Зрелая, изумительно сложенная, великолепная женщина с сильным характером — и скоро, очень скоро она будет принадлежать ему. В этом Торп не сомневался.
С сожалением отведя взгляд от ее лица, Торп заметил молодую девушку по имени Генриетта Хартуорт. Она выплыла из гостиницы вслед за Джейн и взяла ее под руку. Фредди Уэйнгров — юноша не от мира сего, наследник огромного состояния Уэйнгровов — следовал позади.
«Жертвенный ягненочек, — с издевкой подумал Торп, пристально глядя на Фредди, который являл собой самую желанную приманку для всех лондонских невест. — Может быть, стоит предостеречь его?»
Но эта мысль промелькнула у него в голове лишь на мгновение.

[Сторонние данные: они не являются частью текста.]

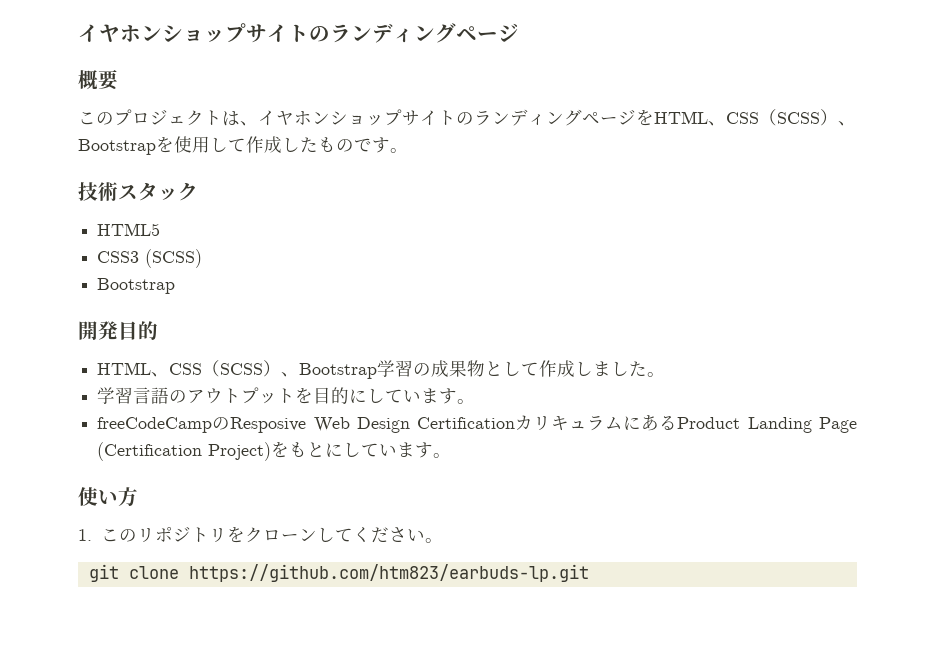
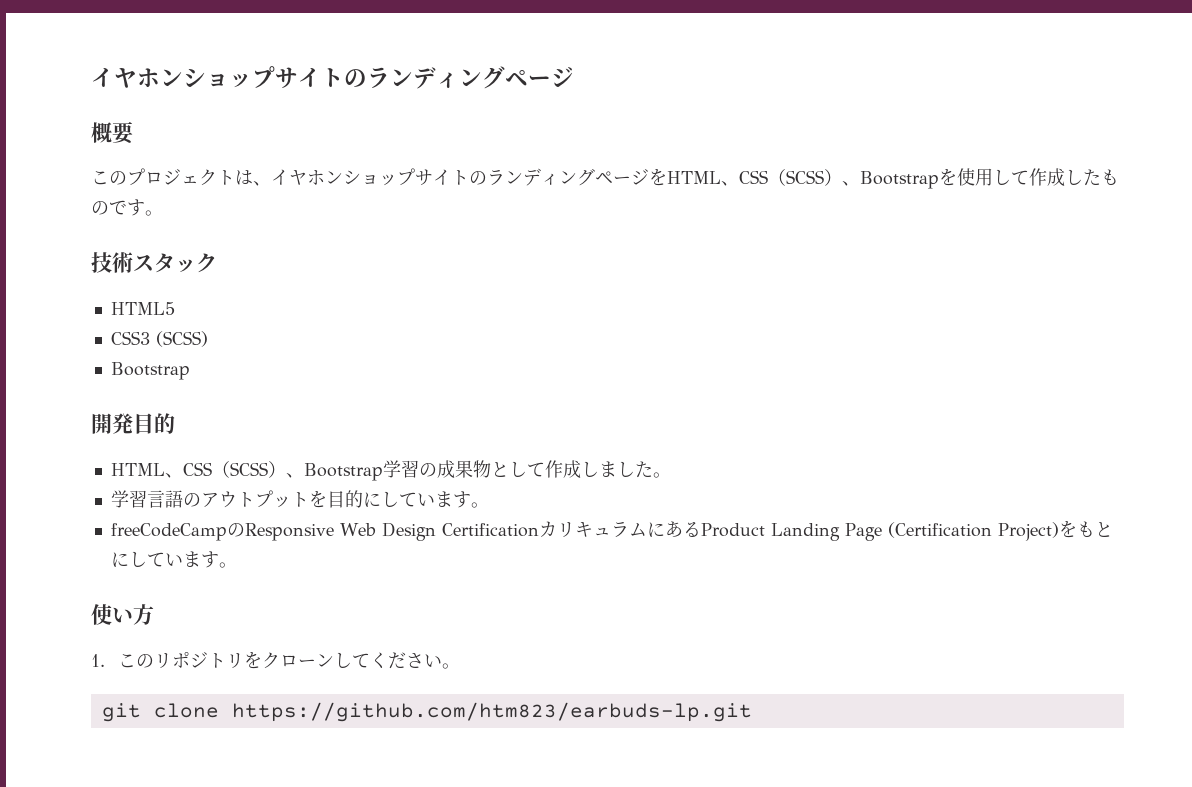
- freeCodeCampのResposive Web Design CertificationカリキュラムにあるProduct Landing Page (Certification Project)をもとにしています。
+ freeCodeCampのResponsive Web Design CertificationカリキュラムにあるProduct Landing Page (Certification Project)をもとにしています。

Торп свято верил, что из любых неприятностей дураки всех мастей должны выпутываться сами. Кто как может, сами же дураки, вечно занятые собой и своими глупостями, никогда не представляли для Торпа ни опасности, ни интереса.
Между тем Джейн Амбергейт внимательно изучала цепочку карет, ландо и кабриолетов, выезжающих со двора гостиницы на Хай-стрит. Затем, оглядев свой экипаж, украшенный букетами фиалок и плющом, перевитым золотыми лентами, она перевела взгляд на Торпа.
Хладнокровие и сдержанность этой вдовушки Амбергейт всегда восхищали Торпа. Она кивнула ему приветливо, можно даже сказать — тепло. Торп ответил вежливым поклоном, адресуя его одновременно всем троим.
Ответный поклон Уэйнгрова был холоден, и на то существовали свои причины.
Дело в том, что еще в середине сезона миссис Амбергейт имела неосторожность пожаловаться мистеру Уэйнгрову на некоего человека. На нахала, который не давал ей прохода. Щепетильный в вопросах чести, мистер Уэйнгров не нашел ничего лучшего, чем вызвать обидчика на дуэль. К счастью, это было сделано с глазу на глаз, так что Торпу не составило труда отмести как обвинения Уэйнгрова, так и его вызов. Ему вовсе не хотелось продырявить мальчишку, который, судя по всему, не умел держать в руке пистолета.
Тогда Уэйнгров раскипятился.
— Я всем расскажу, что вы — трус! — кричал он; его бледное лицо покрылось красными пятнами. — Пусть все узнают, что вы побоялись драться со мной!
Лорд Торп презрительно посмотрел на него:
— Если вы посмеете сказать нечто подобное в мой адрес, я буду вынужден пойти к судье и заявить, что некто позволяет себе насмехаться над королевским указом.
Надо заметить, что дуэли тогда были временно запрещены. Как и следовало ожидать, Фредди испугался и сник.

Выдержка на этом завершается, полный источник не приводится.